Task details: Look for the string "사용자가" in the listing below, then copy every line that has it.

Start of Recorded information

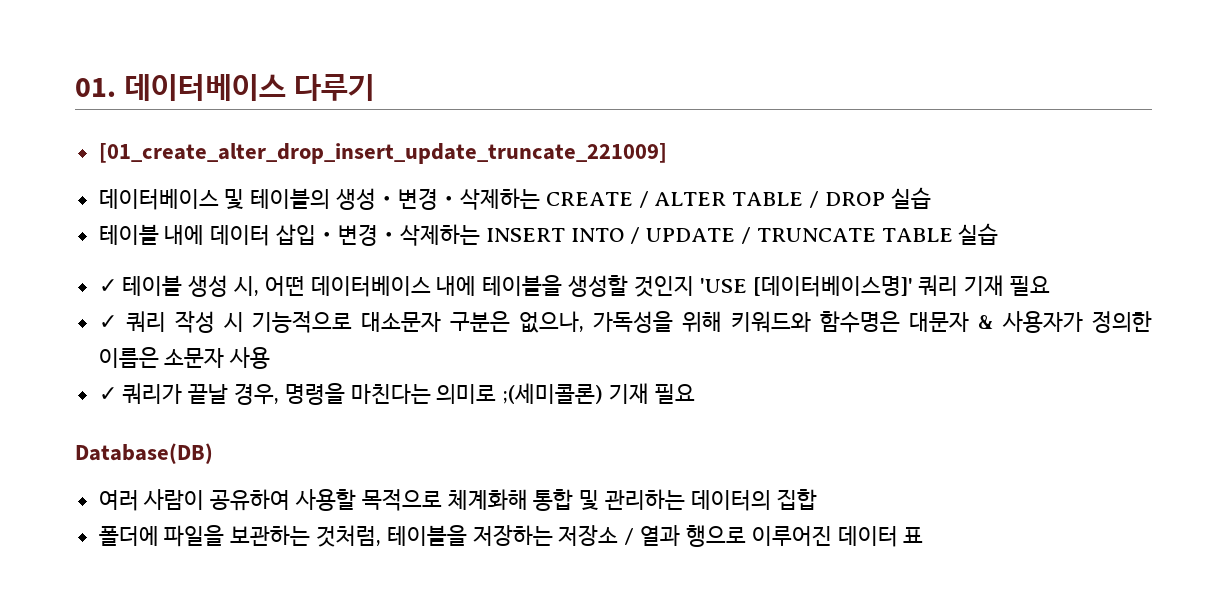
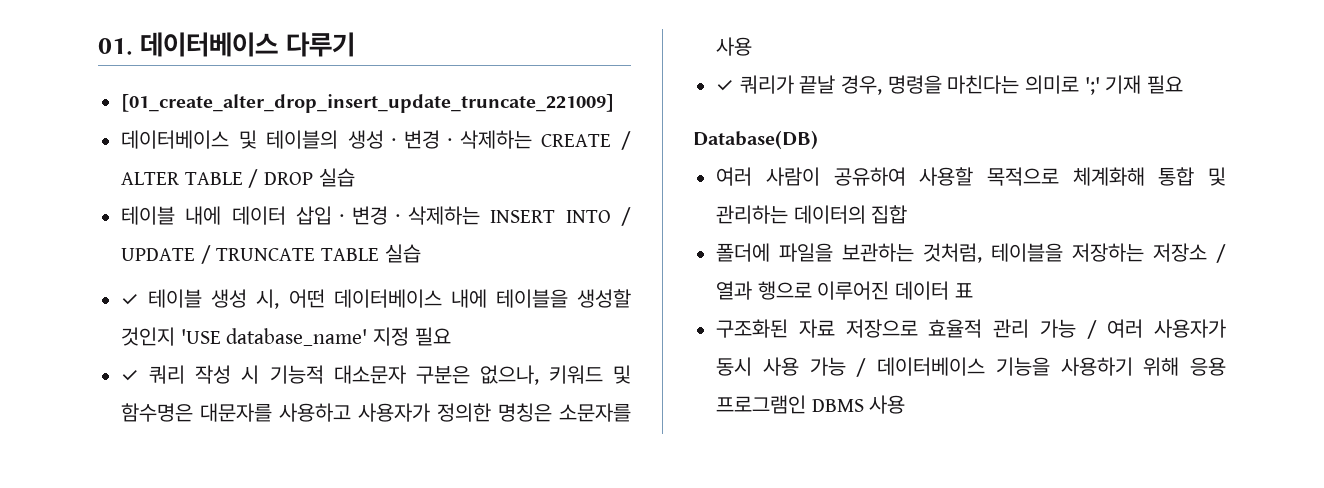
[752,275,1005,297] [데이터베이스명]' 쿼리 기재 -> [226,327,410,346] database_name' 지정
[252,311,353,333] 기능적으로 -> [269,365,324,384] 기능적
[593,311,1153,333] [98,347,225,368] 가독성을 위해 키워드와 함수명은 대문자 & 사용자가 정의한 이름은 소문자 -> [548,365,631,384] [121,403,631,422] 키워드 및 함수명은 대문자를 사용하고 사용자가 정의한 명칭은 소문자를
[502,383,604,404] ;(세미콜론) -> [1084,77,1100,95] ';'
(924, 535) none -> [716,319,1226,339] [716,357,1226,377] [716,395,906,414] // 구조화된 자료 저장으로 효율적 관리 가능 / 여러 사용자가 동시 사용 가능 / 데이터베이스 기능을 사용하기 위해 응용 프로그램인 DBMS 사용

End of Recorded information

Solved problem:
[593,311,1153,333] [98,347,225,368] 가독성을 위해 키워드와 함수명은 대문자 & 사용자가 정의한 이름은 소문자 -> [548,365,631,384] [121,403,631,422] 키워드 및 함수명은 대문자를 사용하고 사용자가 정의한 명칭은 소문자를
(924, 535) none -> [716,319,1226,339] [716,357,1226,377] [716,395,906,414] // 구조화된 자료 저장으로 효율적 관리 가능 / 여러 사용자가 동시 사용 가능 / 데이터베이스 기능을 사용하기 위해 응용 프로그램인 DBMS 사용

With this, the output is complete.